(2003.10.31up / 2015.6.9update)
中島榮次郎の葉書
【東成 昭和16年8月12日消印】
京都府久世郡宇治町玲音荘 小高根二郎様
大阪東成区南生野町 一-六八 中島榮次郎
拝啓 随分御無沙汰してゐます。
お元気ですか。本日詩集「はぐれたる春の日の歌」御恵送くださり確かに拝受致しました。早速拝見してゐます。

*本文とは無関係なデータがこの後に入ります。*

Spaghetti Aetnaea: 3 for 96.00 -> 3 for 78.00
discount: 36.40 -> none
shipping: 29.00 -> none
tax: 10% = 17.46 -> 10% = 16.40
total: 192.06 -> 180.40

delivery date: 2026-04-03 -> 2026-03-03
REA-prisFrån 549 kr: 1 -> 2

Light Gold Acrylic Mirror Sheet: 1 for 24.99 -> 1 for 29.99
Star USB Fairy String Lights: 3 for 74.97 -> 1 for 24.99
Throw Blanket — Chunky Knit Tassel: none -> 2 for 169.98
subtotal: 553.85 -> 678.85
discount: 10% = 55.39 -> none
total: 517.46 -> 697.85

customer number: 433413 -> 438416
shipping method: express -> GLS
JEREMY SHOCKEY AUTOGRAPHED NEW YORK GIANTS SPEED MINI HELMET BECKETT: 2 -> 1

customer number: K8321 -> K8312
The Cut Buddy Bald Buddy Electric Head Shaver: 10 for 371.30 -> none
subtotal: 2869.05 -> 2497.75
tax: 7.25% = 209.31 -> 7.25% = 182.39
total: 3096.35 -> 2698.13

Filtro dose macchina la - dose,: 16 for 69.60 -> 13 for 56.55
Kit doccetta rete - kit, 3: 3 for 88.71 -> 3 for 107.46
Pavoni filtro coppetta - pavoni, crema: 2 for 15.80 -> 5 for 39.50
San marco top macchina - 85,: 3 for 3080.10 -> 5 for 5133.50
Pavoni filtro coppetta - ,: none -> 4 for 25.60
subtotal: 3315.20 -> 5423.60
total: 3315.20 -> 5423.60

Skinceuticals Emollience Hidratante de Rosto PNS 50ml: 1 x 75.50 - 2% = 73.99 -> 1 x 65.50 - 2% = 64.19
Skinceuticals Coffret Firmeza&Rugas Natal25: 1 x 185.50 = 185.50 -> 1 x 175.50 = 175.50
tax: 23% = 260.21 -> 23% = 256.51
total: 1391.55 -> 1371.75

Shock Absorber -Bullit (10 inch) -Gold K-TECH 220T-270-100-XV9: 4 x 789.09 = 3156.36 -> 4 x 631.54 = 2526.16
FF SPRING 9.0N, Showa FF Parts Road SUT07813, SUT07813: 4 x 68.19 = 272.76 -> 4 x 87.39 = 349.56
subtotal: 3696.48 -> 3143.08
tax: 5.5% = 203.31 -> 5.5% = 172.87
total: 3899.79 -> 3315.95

先日肥下君要事で帰阪しましたが、忙しくて皆に会へなかったといってゐました。よろしくとのことです。
先は右とりあへずお礼まで。艸々
中島榮次郎への葉書
【荻窪 昭和13年2月13日消印】
大阪東成区南生野町 一-六八 中島榮次郎様
東京都杉並区天沼 田中克己
拝復 僕のたのみをみな聞いて下さつた由、感謝します。
今速達を受取る。御養生を祈る。
保田(與重郎)の本※は透谷賞をもらひましたが評論家で虚心坦懐にほめる奴がゐないので憤慨する。頴原(退蔵)さんが書いてくれたので大分形がつきました。
亀井(勝一郎)に先達て会つたら君に会ひたいやうな話だつた。芳賀(檀)もその中、京都に引上げるらしく序でがあれば御会ひになつてもよからうと存じます。